I walked into her room, her eyes barely open, and said “Really Bonnie? You know they don’t let me in nice places like this.” For the first time in my life I think I really understood the expression – her face lit up. It did. Mark Steines had come into the room with me as the three of us have shared some amazingly awful times together. He said – look who I brought Bonnie. She just kept saying “oh my god, oh my god, oh my god.” I knew then that coming was a good idea. But to me it seemed like the only thing TO do. Mark told some stories and she laughed. I sat by her side and held her hand. After a bit Mark had to leave but I couldn’t get up. I literally could not get up out of the chair. I couldn’t let go of her hand. Her eyes were closed.
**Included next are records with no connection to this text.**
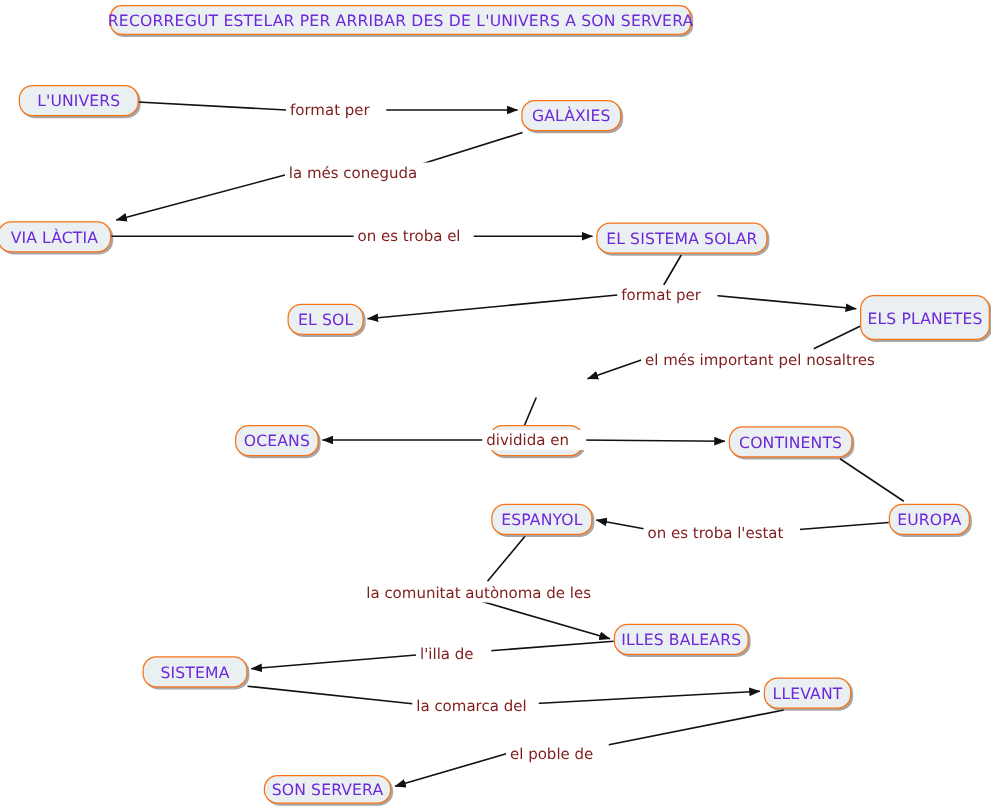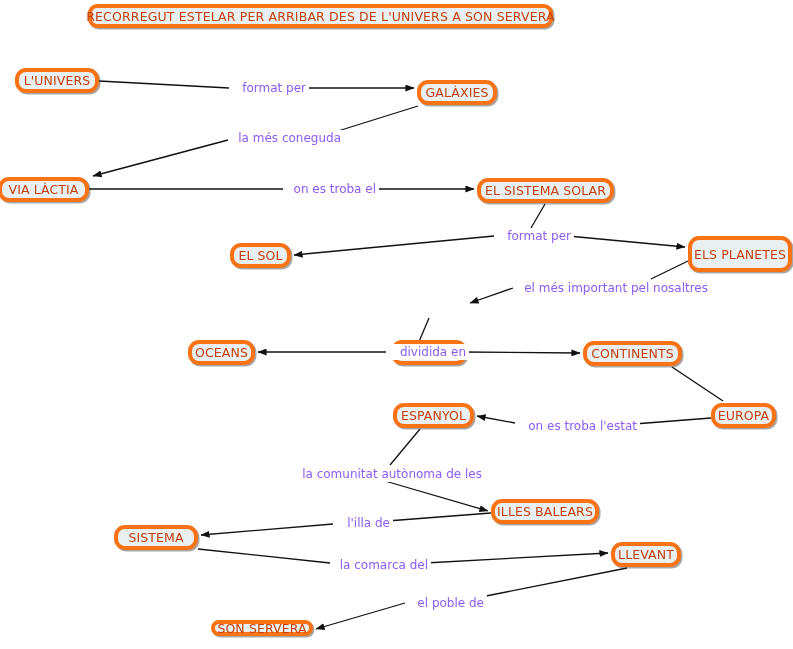"RECORREGUT ESTELAR PER ARRIBAR DES" .node { border: 4px solid #f97316 -> 1px solid #f97316; color: #c2410c -> #6d28d9 }
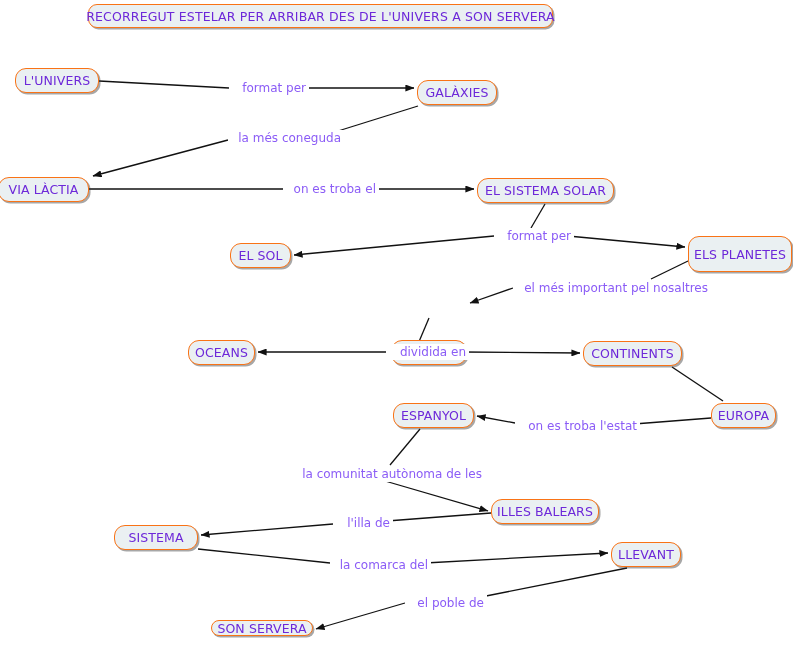"L'UNIVERS" div.node { width: 84px -> 96px }
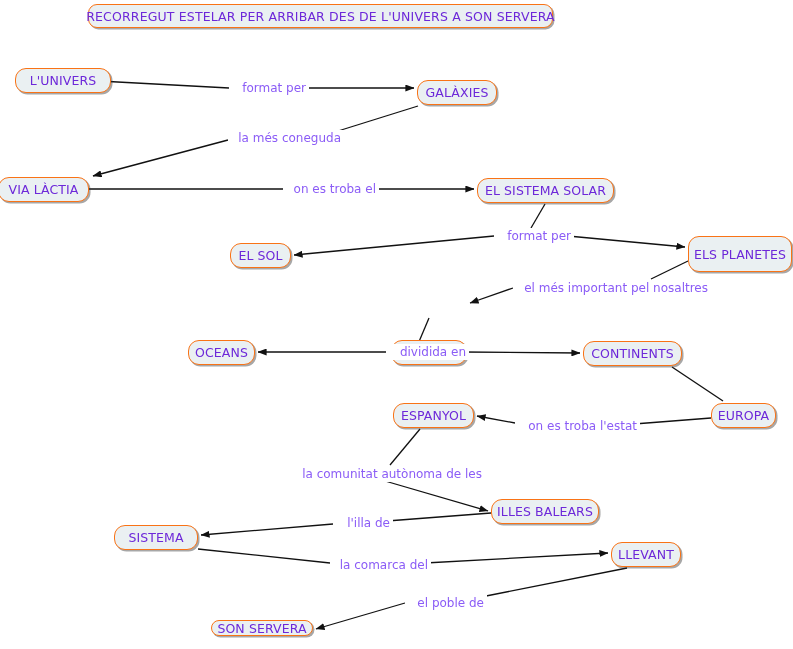"format per" .link-label { color: #8b5cf6 -> #7f1d1d; justify-content: flex-end -> flex-start }
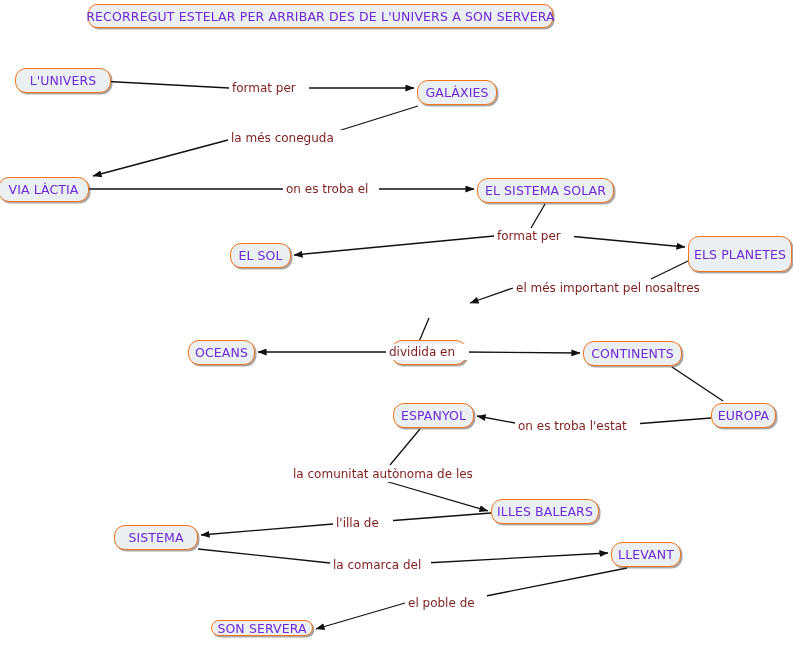"SON SERVERA" div.node { height: 16px -> 23px }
I didn’t even think she could hear me. Her breathing was so soft and deep and peaceful and again I just burst into tears. I kept wanting to ask her – where she was – how she felt – what was she thinking about. I was desperately looking for some clarity as to what it all means and for some reason I was convinced she would give it to me if I could just ask. There were so many people waiting to say goodbye and so I said “I have to go Bonnie.” Suddenly her eyes popped open and she spoke with such clarity as she said over and over again – “I love you so much. I miss you every day. I think about you all the time. You are always in my heart. I never stop thinking about you.” It was like she HAD to tell me. I said all the same things back to Bonnie, because I HAD to tell her too. I told her that I would always keep her in my heart and my mind. I also told her I was going to write about her. She said – “please.” I will never forget that moment. The tears were literally pouring down my face onto her skin. We never stopped holding hands. I know I’m not the first person to face losing someone and realizing that it’s important not to sweat the small stuff when the big thing is right out there looming every day. But I feel the clarity now. I will definitely think differently about the way I war with people. Sometimes it’s so damn silly. And while this may seem like making someones death all about me – this is just what i do – I write about things to set my mind straight. So, just deal with it.
I used to call Bonnie – Mrs. Tingle – it’s so long ago that I don’t even remember why – but I do know this – she is loved and I’m so happy I got to say goodbye.